Implicit differentiation is the only way that I see.
The right side is a produc rule,
the second funtion is a function of a product rule.
Let me explain.
The derivative of x is 1, the derivative of y is y'.
The derivative of xy is a product rule. It is y + x'y.
This makes the derivative of ln(xy) into ln'(xy) = (y + y'x)/xy.
The last two make the derivative of y ln(xy) into
y'ln(xy) + y ln'(xy), and we just found ln'(xy).

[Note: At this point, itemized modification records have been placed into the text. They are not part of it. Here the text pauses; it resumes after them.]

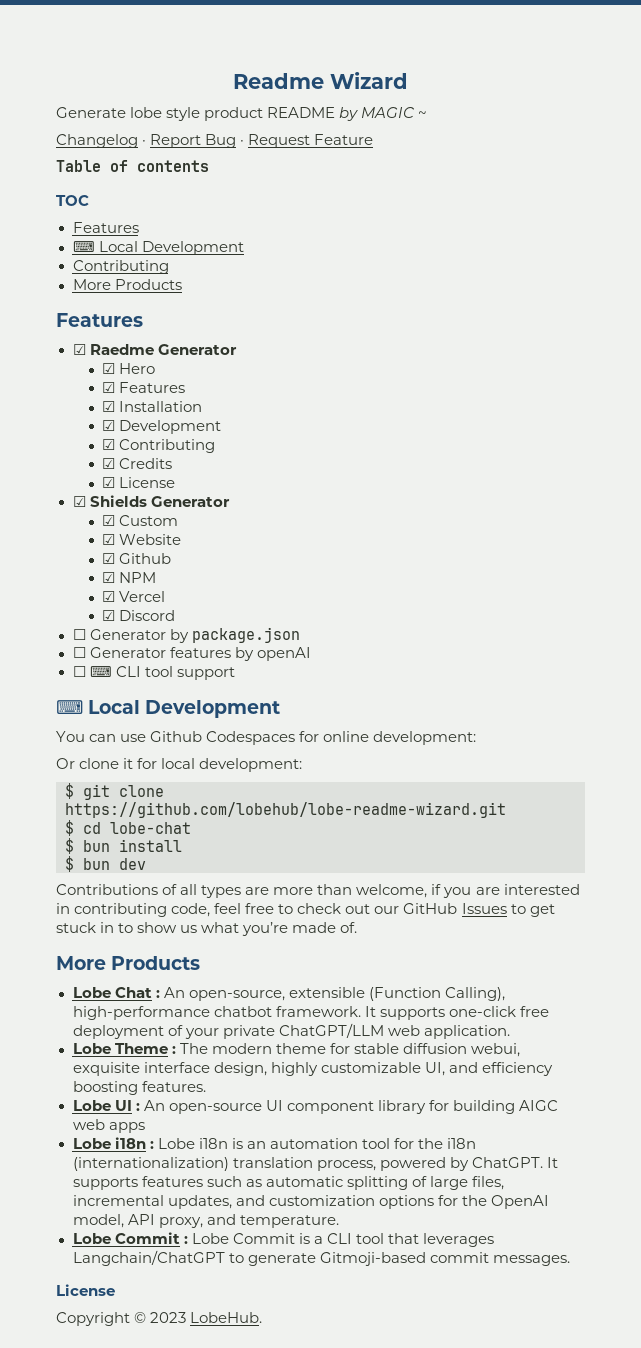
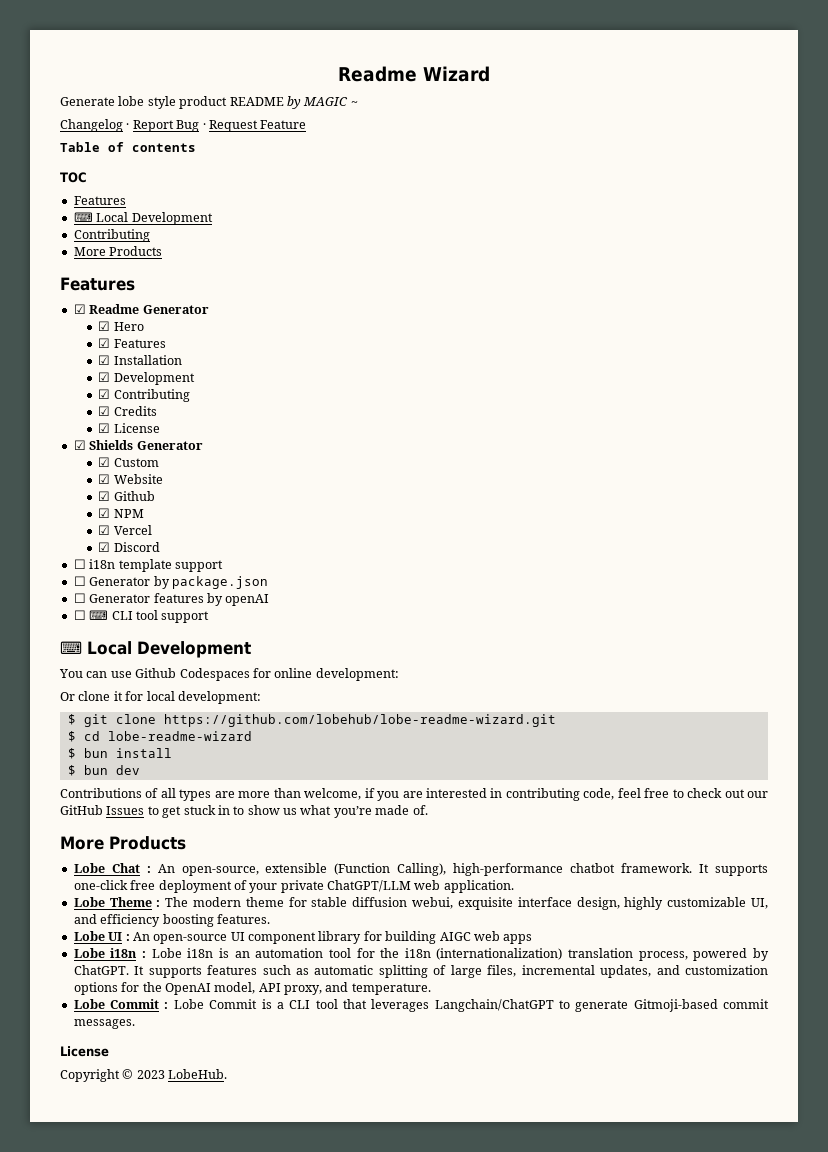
- ☑ Raedme Generator
+ ☑ Readme Generator
+ ☐ i18n template support
- $ cd lobe-chat
+ $ cd lobe-readme-wizard

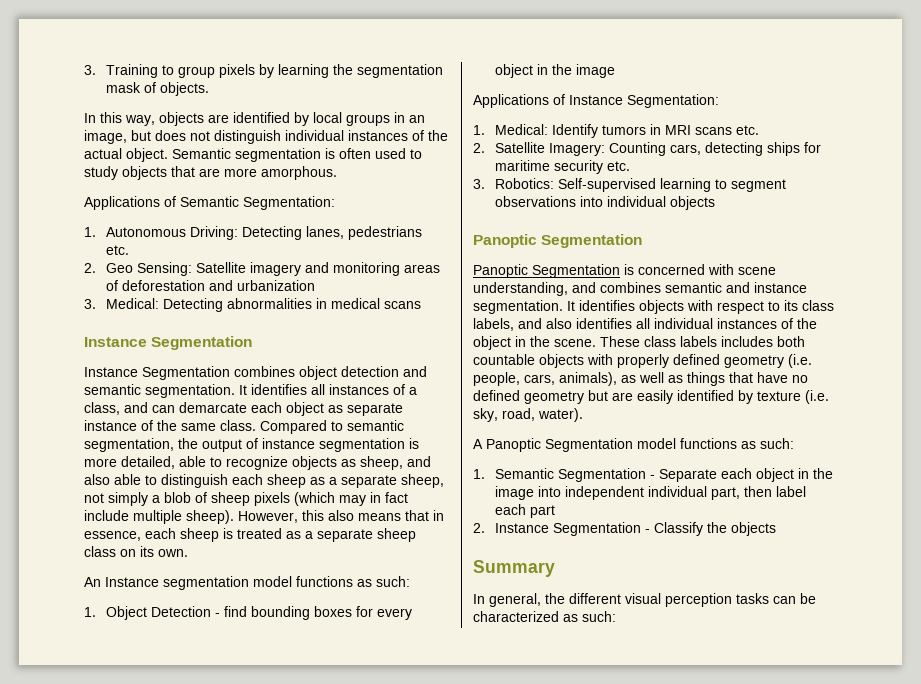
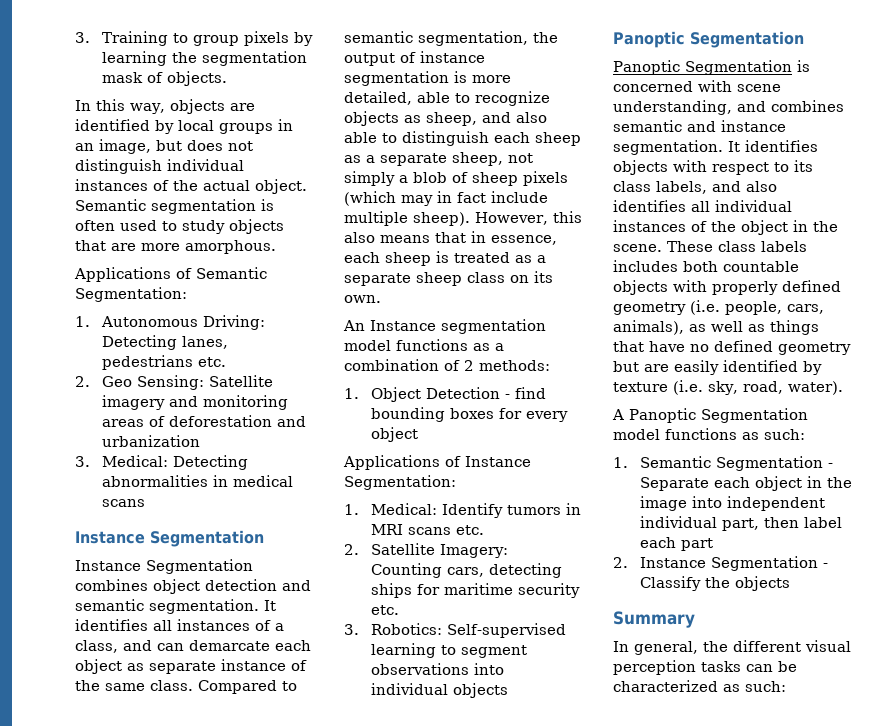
- An Instance segmentation model functions as such:
+ An Instance segmentation model functions as a combination of 2 methods:
- 1. Object Detection - find bounding boxes for every object in the image
+ 1. Object Detection - find bounding boxes for every object

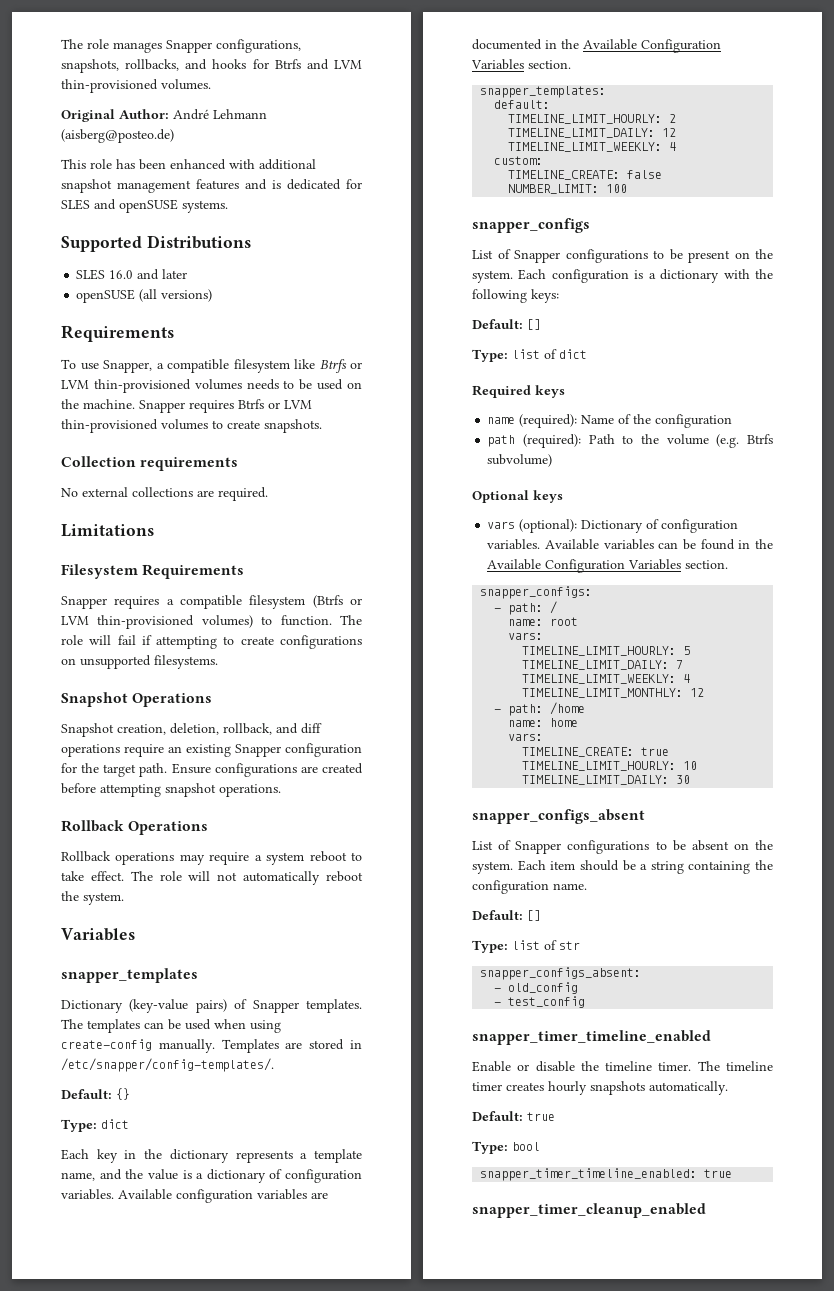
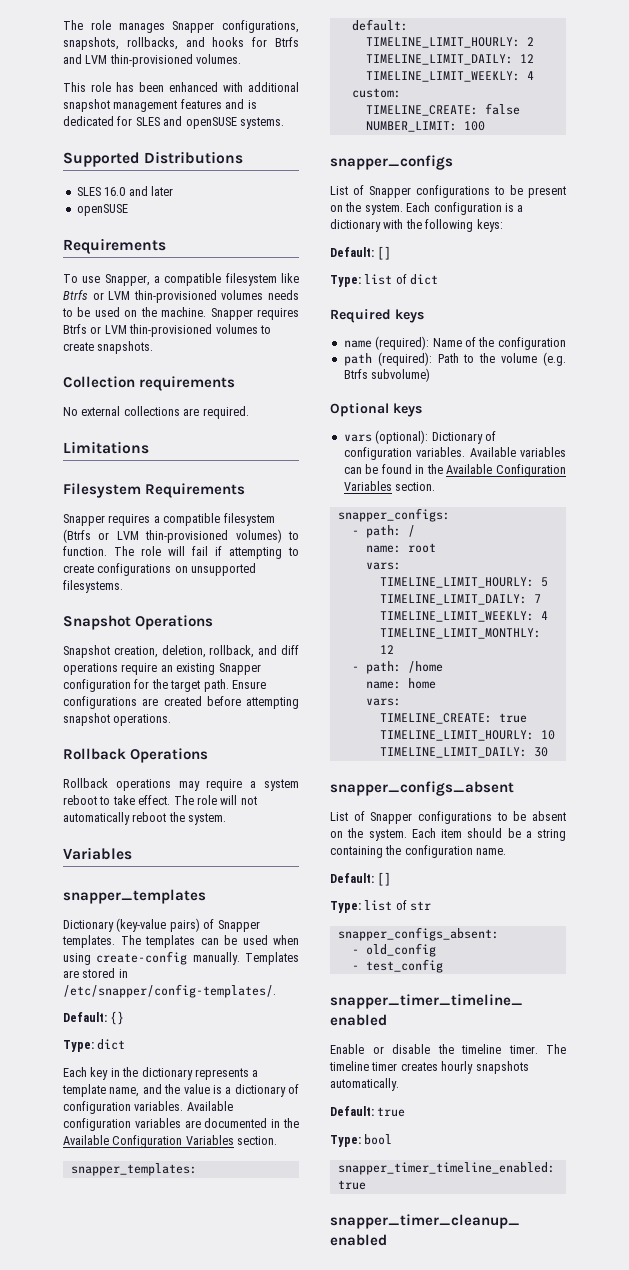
- Original Author: André Lehmann (aisberg@posteo.de)
  SLES 16.0 and later
- openSUSE (all versions)
+ openSUSE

Putting it in gives y' ln(xy) + y(y + y'x)/xy.
Multiply it out, giving y'ln(xy) + y²/xy + y'x/xy.
Cancelling what cancels gives y'ln(xy) + y/x + y'/y.
Remembering the left side of the equations derivative was 1,
lets put that back in, giving 1 = y'ln(xy) + y/x + y'/y.
If we subtract off y/x from both sides, we get
1 - y/x = y'ln(xy) + y'/y.
We can then factor out y' on the right side, giving
1 - y/x = y'(ln(xy) + y).
Now if we divide by the coefficient on the y', we get
(1 - y/x)/(ln(xy) + y) = y'.
To put it in proper format, that's really
y' = (1 - y/x)/(ln(xy) + y).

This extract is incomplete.